時 間:
嘉賓簡介:
申作軍教授 加州大學伯克利分校
講座摘要:
Emerging collaborative consumption business models have shown promise in both generating business opportunities and enhancing efficient use of resources. In the transportation domain, car sharing models are adopted at mass scale in major metropolitan areas worldwide. This mode of servicized mobility bridges the resource efficiency of public transit and the flexibility of personal transportation. Beyond significant potential to reduce car ownership, car sharing shows promise in supporting adoption of fuel efficient vehicles, such as electric vehicles (EVs), due to these vehicles special cost structure with high purchase but low operating costs. Recently, it has become a trend for key players in the car sharing business, such as Car2Go and Autolib, to employ EVs in an operations model that accommodates one-way trips. On the one hand, the one-way model brings about significant improvements in coverage of travel needs and therefore adoption potential, compared with the conventional round-trip-only model (advocated by ZipCar, for example).

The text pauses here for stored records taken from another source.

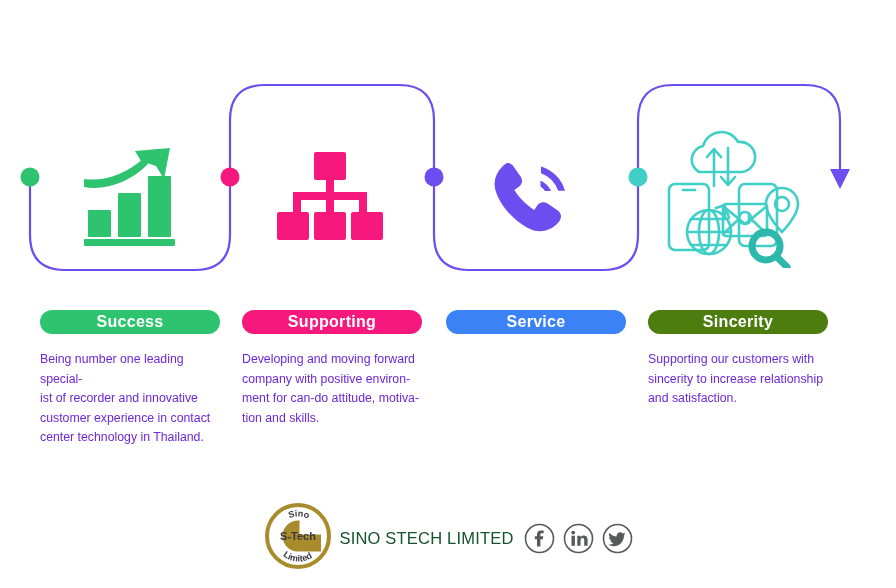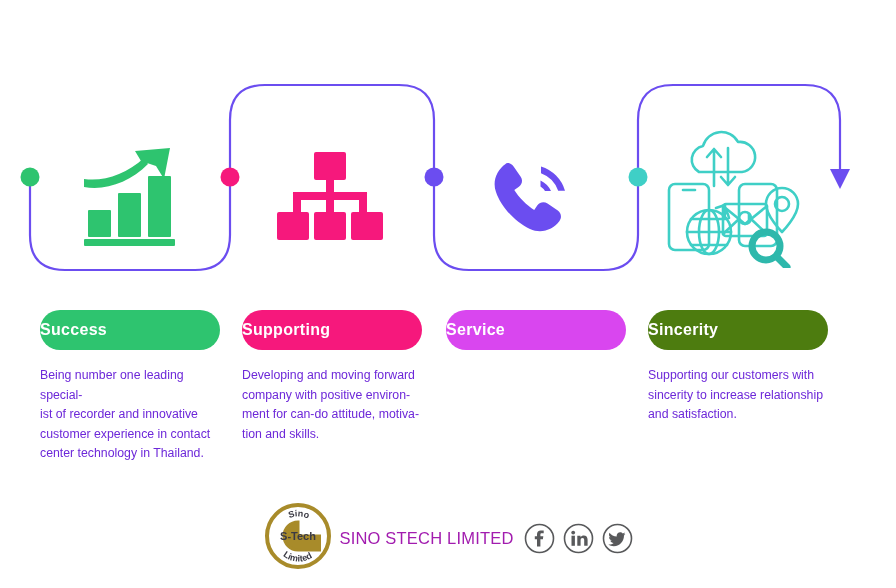--- a/index.html
+++ b/index.html
@@ -55,25 +55,25 @@
     position: absolute;
     top: 310px;
     width: 180px;
   }
   #card-0 { left: 40px;  }
   #card-1 { left: 242px; }
   #card-2 { left: 446px; }
   #card-3 { left: 648px; }
 
   .pill {
-    height: 40px;
+    height: 24px;
     border-radius: 20px;
     display: flex;
     align-items: center;
-    justify-content: flex-start;
+    justify-content: center;
     box-sizing: border-box;
   }
   .pill-label {
     color: #ffffff;
     font-size: 16px;
     font-weight: bold;
     letter-spacing: 0.3px;
     line-height: 1;
   }
   .card-body {
@@ -90,21 +90,21 @@
     left: 0;
     top: 500px;
     width: 896px;
     height: 76px;
     display: flex;
     align-items: center;
     justify-content: center;
   }
   #brand-logo { flex: 0 0 auto; margin-right: 6px; }
   #brand-name {
-    color: #a21caf;
+    color: #14532d;
     font-size: 16.5px;
     letter-spacing: 0.2px;
     white-space: nowrap;
     margin-right: 10px;
   }
   .social-row { display: flex; align-items: center; gap: 8px; }
   .social-icon { display: block; }
 </style>
 </head>
 <body>
@@ -217,21 +217,21 @@
     <div class="pill" style="background:#f6187c;">
       <span class="pill-label">Supporting</span>
     </div>
     <div class="card-body">Developing and moving forward
 company with positive environ-
 ment for can-do attitude, motiva-
 tion and skills.</div>
   </div>
 
   <div class="card" id="card-2">
-    <div class="pill" style="background:#d946ef;">
+    <div class="pill" style="background:#3b82f6;">
       <span class="pill-label">Service</span>
     </div>
   </div>
 
   <div class="card" id="card-3">
     <div class="pill" style="background:#4d7c0f;">
       <span class="pill-label">Sincerity</span>
     </div>
     <div class="card-body">Supporting our customers with
 sincerity to increase relationship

On the other hand, it poses tremendous planning and operational challenges. In this work, we study the planning problem faced by service providers in designing the geographical service region in which to operate the service. This decision encompasses the trade-off between maximizing customer catchment by covering travel needs, and controlling fleet operations costs. We develop a mathematical programming model that incorporates details of both customer adoption behavior and fleet management (including EV repositioning and charging) operations under spatially-imbalanced and time-varying travel patterns. To address inherent planning uncertainty with regard to adoption patterns, we employ a distributionally-robust optimization framework that informs robust decisions to avoid possible ambiguity (or lack) of data. Mathematically, the problem can be approximated by a mixed integer second-order cone program, which is computationally- tractable with practical scale data. Applying this approach to the case of Car2Go’s service in San Diego, California, with real operations data, we address a number of planning questions and suggest potential for future development of the service.